**Prompt**
Return the whole listing, keeping every character the same.

**Excerpted records**
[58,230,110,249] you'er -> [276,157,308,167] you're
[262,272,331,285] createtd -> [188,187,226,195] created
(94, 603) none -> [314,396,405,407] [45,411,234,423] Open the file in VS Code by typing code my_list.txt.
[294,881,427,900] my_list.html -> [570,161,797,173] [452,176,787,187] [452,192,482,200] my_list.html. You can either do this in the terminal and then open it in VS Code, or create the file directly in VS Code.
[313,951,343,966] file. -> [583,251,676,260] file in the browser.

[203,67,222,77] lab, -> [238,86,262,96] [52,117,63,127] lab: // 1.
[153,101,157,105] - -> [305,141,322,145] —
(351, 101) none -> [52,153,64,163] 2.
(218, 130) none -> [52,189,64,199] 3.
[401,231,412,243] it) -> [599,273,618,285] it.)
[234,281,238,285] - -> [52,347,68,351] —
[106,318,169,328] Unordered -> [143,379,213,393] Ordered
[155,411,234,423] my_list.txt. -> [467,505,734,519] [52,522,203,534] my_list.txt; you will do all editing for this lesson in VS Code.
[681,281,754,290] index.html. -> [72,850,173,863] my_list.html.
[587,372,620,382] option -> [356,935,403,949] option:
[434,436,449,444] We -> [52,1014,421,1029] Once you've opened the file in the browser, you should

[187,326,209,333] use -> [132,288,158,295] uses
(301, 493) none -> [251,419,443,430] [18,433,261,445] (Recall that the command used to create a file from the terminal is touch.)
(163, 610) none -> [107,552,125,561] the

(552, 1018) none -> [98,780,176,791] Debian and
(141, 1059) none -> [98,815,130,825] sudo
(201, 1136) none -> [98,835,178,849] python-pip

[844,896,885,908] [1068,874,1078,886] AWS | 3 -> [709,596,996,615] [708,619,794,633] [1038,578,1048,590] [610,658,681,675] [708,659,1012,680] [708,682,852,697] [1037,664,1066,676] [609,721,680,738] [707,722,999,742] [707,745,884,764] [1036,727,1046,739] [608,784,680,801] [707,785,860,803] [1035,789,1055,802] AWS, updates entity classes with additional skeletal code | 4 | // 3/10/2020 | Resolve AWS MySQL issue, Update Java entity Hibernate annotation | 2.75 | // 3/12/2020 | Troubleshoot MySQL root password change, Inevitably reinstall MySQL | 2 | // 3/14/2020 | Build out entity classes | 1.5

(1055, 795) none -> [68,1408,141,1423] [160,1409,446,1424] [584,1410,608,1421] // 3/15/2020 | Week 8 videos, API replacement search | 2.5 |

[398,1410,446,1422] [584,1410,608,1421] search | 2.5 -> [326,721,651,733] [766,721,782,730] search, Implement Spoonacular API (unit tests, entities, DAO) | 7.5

**Written response**
[58,230,110,249] you'er -> [276,157,308,167] you're
[262,272,331,285] createtd -> [188,187,226,195] created
(94, 603) none -> [314,396,405,407] [45,411,234,423] Open the file in VS Code by typing code my_list.txt.
[294,881,427,900] my_list.html -> [570,161,797,173] [452,176,787,187] [452,192,482,200] my_list.html. You can either do this in the terminal and then open it in VS Code, or create the file directly in VS Code.
[313,951,343,966] file. -> [583,251,676,260] file in the browser.

[203,67,222,77] lab, -> [238,86,262,96] [52,117,63,127] lab: // 1.
[153,101,157,105] - -> [305,141,322,145] —
(351, 101) none -> [52,153,64,163] 2.
(218, 130) none -> [52,189,64,199] 3.
[401,231,412,243] it) -> [599,273,618,285] it.)
[234,281,238,285] - -> [52,347,68,351] —
[106,318,169,328] Unordered -> [143,379,213,393] Ordered
[155,411,234,423] my_list.txt. -> [467,505,734,519] [52,522,203,534] my_list.txt; you will do all editing for this lesson in VS Code.
[681,281,754,290] index.html. -> [72,850,173,863] my_list.html.
[587,372,620,382] option -> [356,935,403,949] option:
[434,436,449,444] We -> [52,1014,421,1029] Once you've opened the file in the browser, you should

[187,326,209,333] use -> [132,288,158,295] uses
(301, 493) none -> [251,419,443,430] [18,433,261,445] (Recall that the command used to create a file from the terminal is touch.)
(163, 610) none -> [107,552,125,561] the

(552, 1018) none -> [98,780,176,791] Debian and
(141, 1059) none -> [98,815,130,825] sudo
(201, 1136) none -> [98,835,178,849] python-pip

[844,896,885,908] [1068,874,1078,886] AWS | 3 -> [709,596,996,615] [708,619,794,633] [1038,578,1048,590] [610,658,681,675] [708,659,1012,680] [708,682,852,697] [1037,664,1066,676] [609,721,680,738] [707,722,999,742] [707,745,884,764] [1036,727,1046,739] [608,784,680,801] [707,785,860,803] [1035,789,1055,802] AWS, updates entity classes with additional skeletal code | 4 | // 3/10/2020 | Resolve AWS MySQL issue, Update Java entity Hibernate annotation | 2.75 | // 3/12/2020 | Troubleshoot MySQL root password change, Inevitably reinstall MySQL | 2 | // 3/14/2020 | Build out entity classes | 1.5

(1055, 795) none -> [68,1408,141,1423] [160,1409,446,1424] [584,1410,608,1421] // 3/15/2020 | Week 8 videos, API replacement search | 2.5 |

[398,1410,446,1422] [584,1410,608,1421] search | 2.5 -> [326,721,651,733] [766,721,782,730] search, Implement Spoonacular API (unit tests, entities, DAO) | 7.5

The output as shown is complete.